If it reports in syslog, then you need to increase the 'nfile' limit.

sar -v 2 10 and observe the file-sz column. If you are seeing the value reaching the denominator, then you will need to increase this limit.

Also check other values in sar output. Do not use formulae as they will increase parameters like ninode that you do not need. This is the procedure I follow to increase the parameters.

#cd /stand/build
#cp /stand/system /stand/system.(date)
#/usr/lbin/sysadm/system_prep -s /stand/system
vi system
(increase your nfile value to 30% than what you have now)
#mk_kernel -o /stand/vmunix
#kmupdate
#cd /
#shutdown -r now

-Sri
You may be disappointed if you fail, but you are doomed if you don't try
Michael Steele_2
Honored Contributor

Re: File table Full

This is HP's procedure:

A) sar -u 5 5
If %idle is low or 0 then CPU bottleneck

B) sar -u 5 5
If %wio > 15 then disk/tape bottleneck

C) sar -d 5 5
For most disks:
if > 50% busy then disk bottleneck
For small percentage of disks:
if > 20% busy then disk bottleneck

D) sar -d 5 5
if C) above true and avwait > avserv then:
I/O bottleneck

if C) above true and avwait < avwerve then:
memory bottleneck

E) vmstat 5 5
if po > 0 then paging.

F) swapinfo -tam
if total 85% or greater then add more swap

G) sar -b 5 5
if < 100% then caching problem.

Good Luck.


Support Fatherhood - Stop Family Law
T G Manikandan
Honored Contributor

Re: File table Full

The nfile parameter should still be increased.
It depends upon the number of open files on the system.

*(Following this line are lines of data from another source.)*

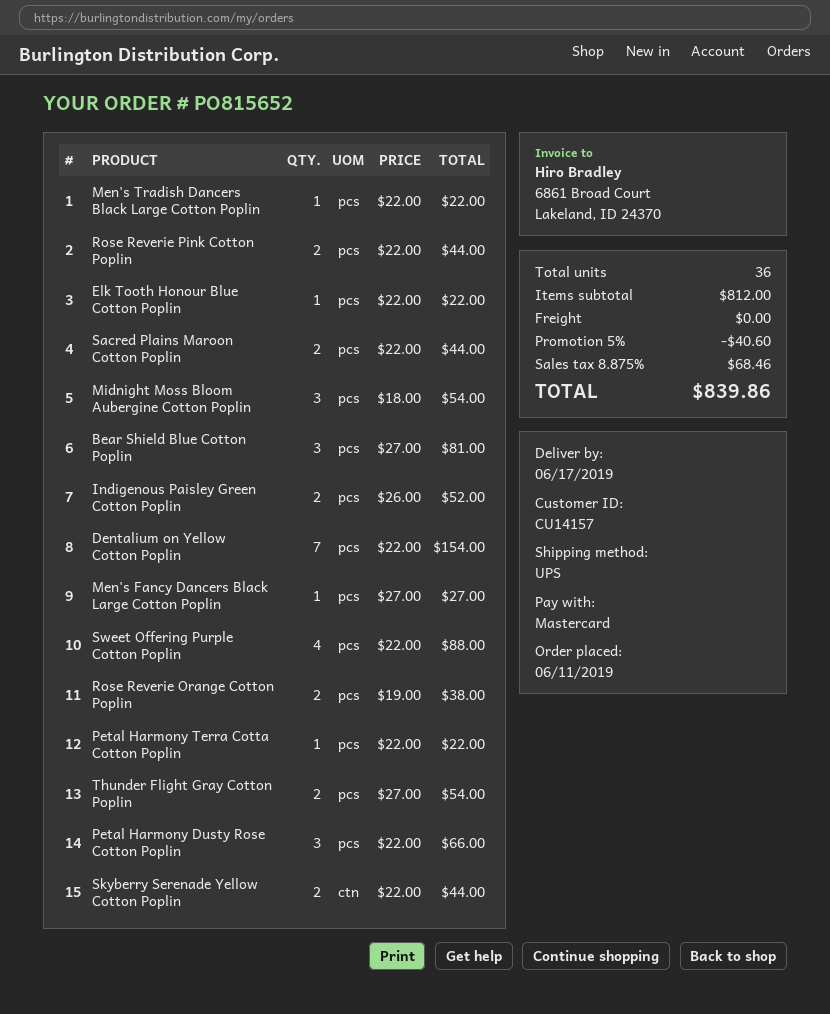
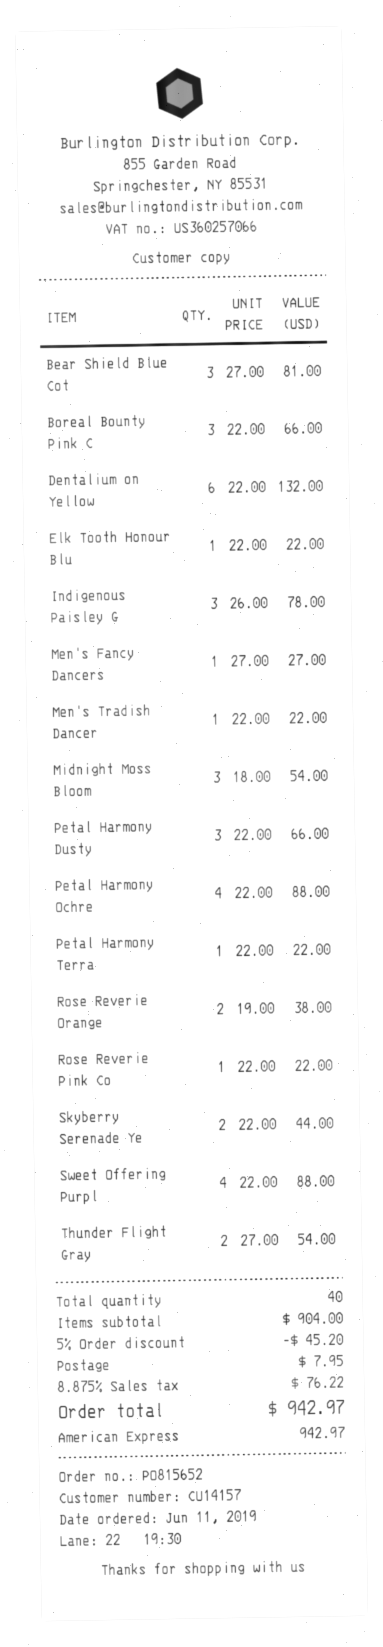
payment method: Mastercard -> American Express
Rose Reverie Pink Cotton Poplin: 2 x 22.00 = 44.00 -> 1 x 22.00 = 22.00
Sacred Plains Maroon Cotton Poplin: 2 x 22.00 = 44.00 -> none
Indigenous Paisley Green Cotton Poplin: 2 x 26.00 = 52.00 -> 3 x 26.00 = 78.00
Dentalium on Yellow Cotton Poplin: 7 x 22.00 = 154.00 -> 6 x 22.00 = 132.00
Boreal Bounty Pink C: none -> 3 x 22.00 = 66.00
Petal Harmony Ochre: none -> 4 x 22.00 = 88.00
total quantity: 36 -> 40
subtotal: 812.00 -> 904.00
discount: 5% = 40.60 -> 5% = 45.20
shipping: 0.00 -> 7.95
tax: 8.875% = 68.46 -> 8.875% = 76.22
total: 839.86 -> 942.97

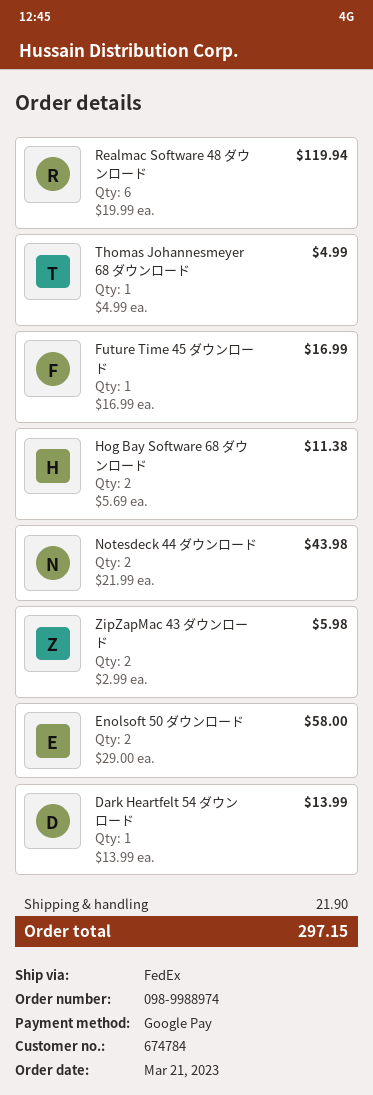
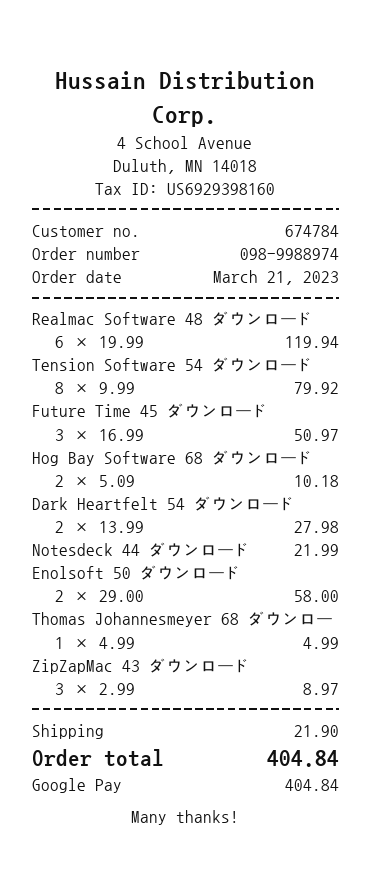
Future Time 45 ダウンロード: 1 x 16.99 = 16.99 -> 3 x 16.99 = 50.97
Hog Bay Software 68 ダウンロード: 2 x 5.69 = 11.38 -> 2 x 5.09 = 10.18
Notesdeck 44 ダウンロード: 2 x 21.99 = 43.98 -> 1 x 21.99 = 21.99
ZipZapMac 43 ダウンロード: 2 x 2.99 = 5.98 -> 3 x 2.99 = 8.97
Dark Heartfelt 54 ダウンロード: 1 x 13.99 = 13.99 -> 2 x 13.99 = 27.98
Tension Software 54 ダウンロード: none -> 8 x 9.99 = 79.92
total: 297.15 -> 404.84

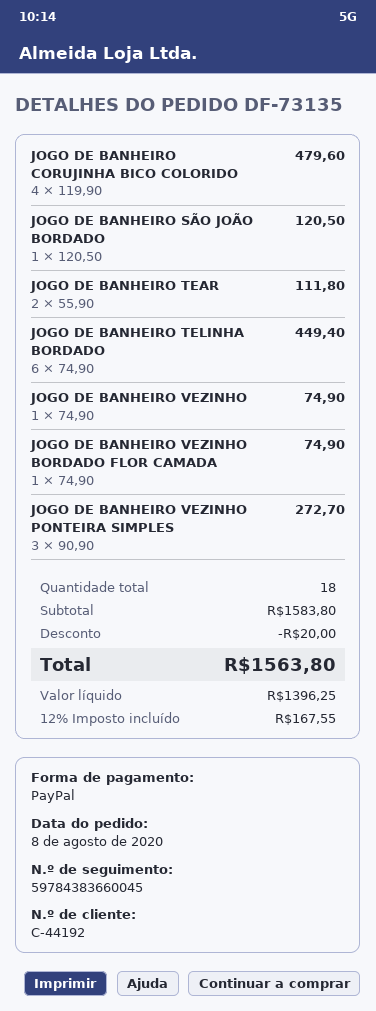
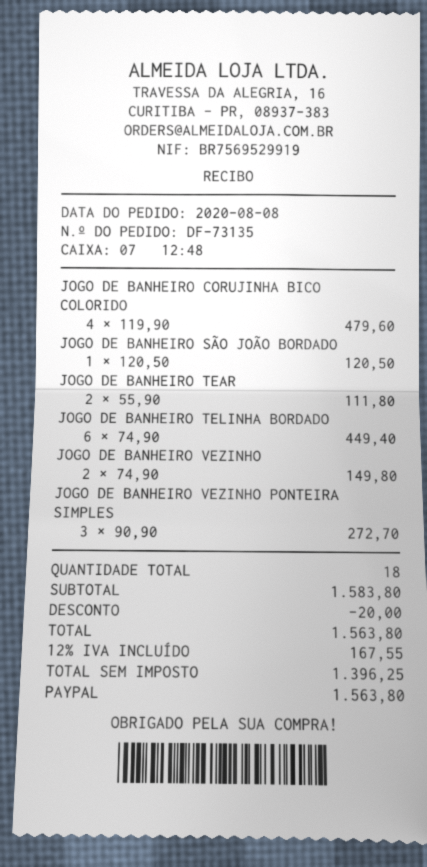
JOGO DE BANHEIRO VEZINHO: 1 x 74.90 = 74.90 -> 2 x 74.90 = 149.80
JOGO DE BANHEIRO VEZINHO BORDADO FLOR CAMADA: 1 x 74.90 = 74.90 -> none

Also make sure that your npty value is also reasonable.

You can use sar -v to check the file-sz and its limits.

To temporarily resolve the problem try stopping processes which are not of priority at the moment on the system.


Thanks
Kitty_6
Advisor

Re: File table Full

This is what I see when I run...
# sar -v 2 10

HP-UX sk1 B.11.00 D 9000/859 03/05/03

22:24:41 text-sz ov proc-sz ov inod-sz ov file-sz ov
22:24:43 N/A N/A 108/2420 0 590/2888 0 765/4779 0
22:24:45 N/A N/A 108/2420 0 590/2888 0 765/4779 0
22:24:47 N/A N/A 108/2420 0 590/2888 0 765/4779 0
22:24:49 N/A N/A 108/2420 0 590/2888 0 765/4779 0
22:24:51 N/A N/A 108/2420 0 589/2888 0 765/4779 0
22:24:53 N/A N/A 108/2420 0 589/2888 0 765/4779 0
22:24:55 N/A N/A 108/2420 0 589/2888 0 765/4779 0
22:24:57 N/A N/A 108/2420 0 589/2888 0 765/4779 0
22:24:59 N/A N/A 108/2420 0 589/2888 0 765/4779 0
22:25:01 N/A N/A 111/2420 0 622/2888 0 769/4779 0
Bare with me please...I'm really new at this. I guess what your saying is watch 2888? and make sure the numerator is not equal or higher than the denominator?
Kitty_6
Advisor

Re: File table Full

npty is set to 60 and I have 1 GIG of memory
T G Manikandan
Honored Contributor

Re: File table Full

What is the value of ntpy on the system?
How much memory you have on the system?
Kitty_6
Advisor

Re: File table Full

I meant to say watch 4779..well at this point, with no one on the system, it would be hard to watch the numbers grow??...when running sar
Kitty_6
Advisor

Re: File table Full

 
Sridhar Bhaskarla
Honored Contributor

Re: File table Full

You mentioned that you saw filetable full messages in syslog and your sar -v did not show any overflows.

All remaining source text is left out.